→ **Task details**
Among the entries that follow, find every line with the word "weight" and copy it.

→ **Data section**
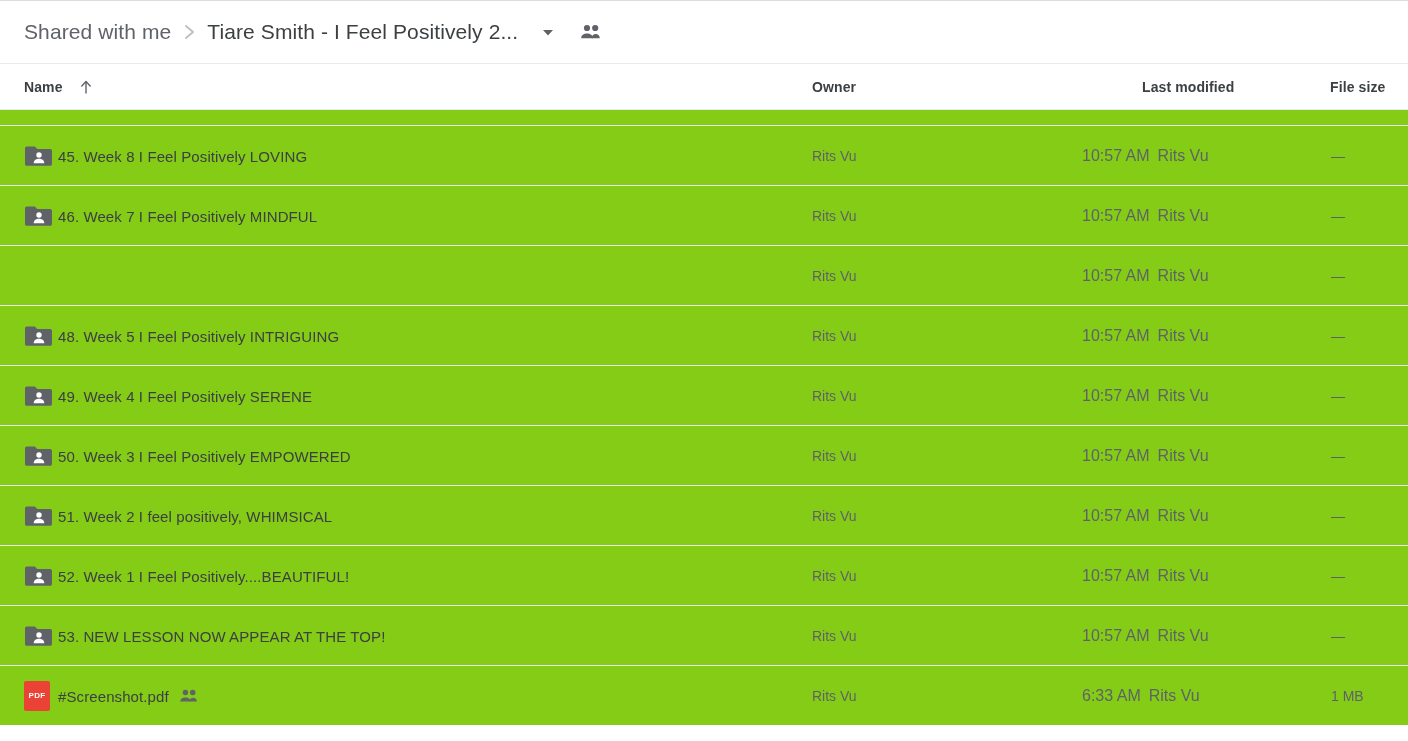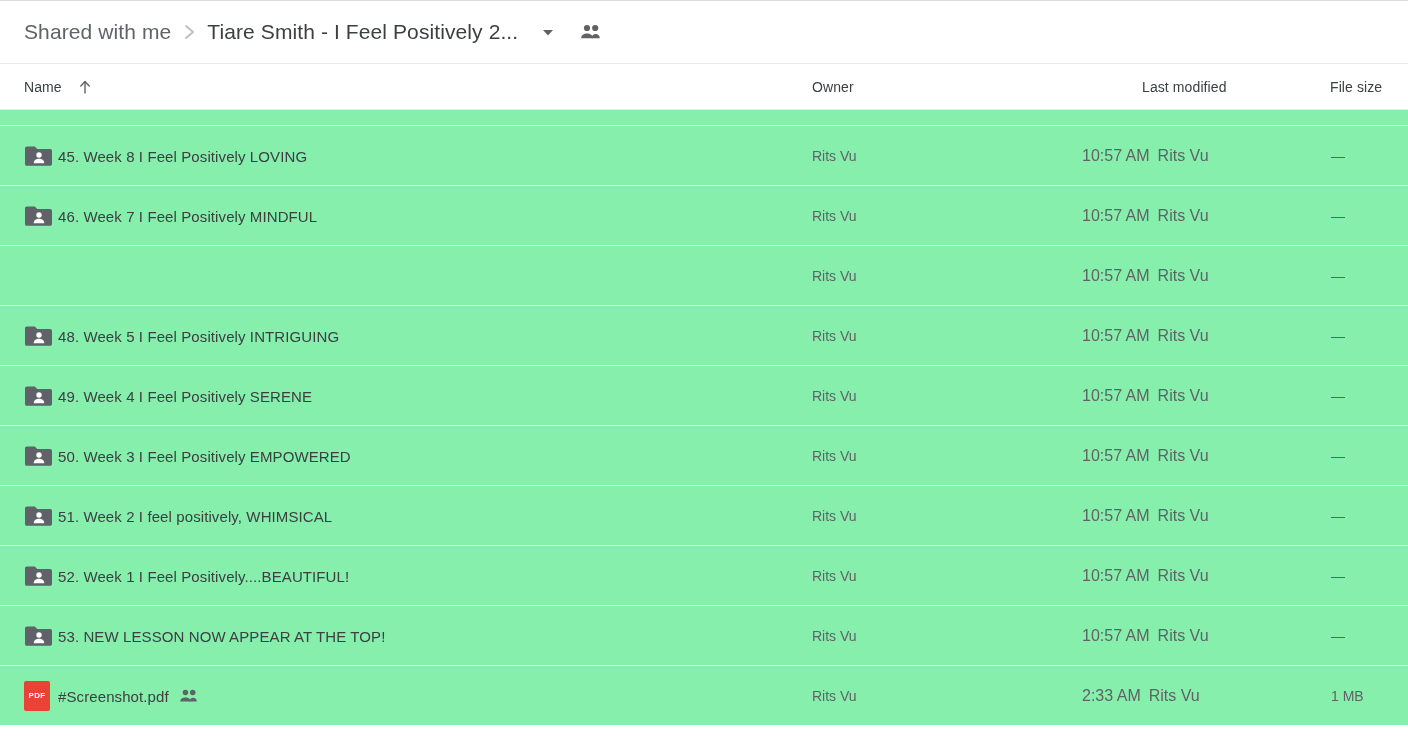--- a/index.html
+++ b/index.html
@@ -69,21 +69,21 @@
   .col-header {
     height: 46px;
     display: flex;
     align-items: center;
     border-bottom: 1px solid #e8eaed;
     position: relative;
     background: #fff;
   }
   .col-header .ch {
     font-size: 14px;
-    font-weight: normal;
+    font-weight: bold;
     color: #3c4043;
     position: absolute;
     white-space: nowrap;
     letter-spacing: 0.1px;
   }
   .ch-name { left: 24px; display: flex; align-items: center; cursor: pointer; }
   .ch-name .sort-arrow { margin-left: 16px; display: inline-flex; align-items: center; }
   .ch-owner { left: 812px; cursor: pointer; }
   .ch-mod   { left: 1142px; cursor: pointer; }
   .ch-size  { left: 1330px; cursor: pointer; }
@@ -92,21 +92,21 @@
   .file-list {
     position: relative;
     height: 630px;
     overflow: hidden;
   }
   
   .row {
     height: 60px;
     position: relative;
     border-bottom: 1px solid #e8eaed;
-    background: #86efac;
+    background: #84cc16;
   }
   .row.clipped {
     height: 16px;
     overflow: hidden;
   }
   .row.clipped .row-inner { margin-top: -44px; }
   .row.last { border-bottom: none; height: 59px; }
 
   .row-inner {
     position: absolute;
@@ -410,19 +410,19 @@
             <svg width="20" height="16" viewBox="0 0 22 18" aria-hidden="true">
               <circle cx="7" cy="5" r="3.1" fill="#5f6368"></circle>
               <circle cx="15.2" cy="5" r="3.1" fill="#5f6368"></circle>
               <path d="M1.2 15.2c0-3.1 2.6-4.6 5.8-4.6s5.8 1.5 5.8 4.6z" fill="#5f6368"></path>
               <path d="M11.6 15.2c0-2.6 1.8-4.3 4.1-4.3 2.4 0 4.1 1.7 4.1 4.3z" fill="#5f6368"></path>
             </svg>
           </span>
         </div>
         <div class="cell cell-owner">Rits Vu</div>
         <div class="cell cell-mod">
-          <span class="mod-time">2:33 AM</span>
+          <span class="mod-time">6:33 AM</span>
           <span class="mod-who">Rits Vu</span>
         </div>
         <div class="cell cell-size">1 MB</div>
       </div>
     </div>
   </div>
 
 </body></html>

→ **Answer section**
-    font-weight: normal;
+    font-weight: bold;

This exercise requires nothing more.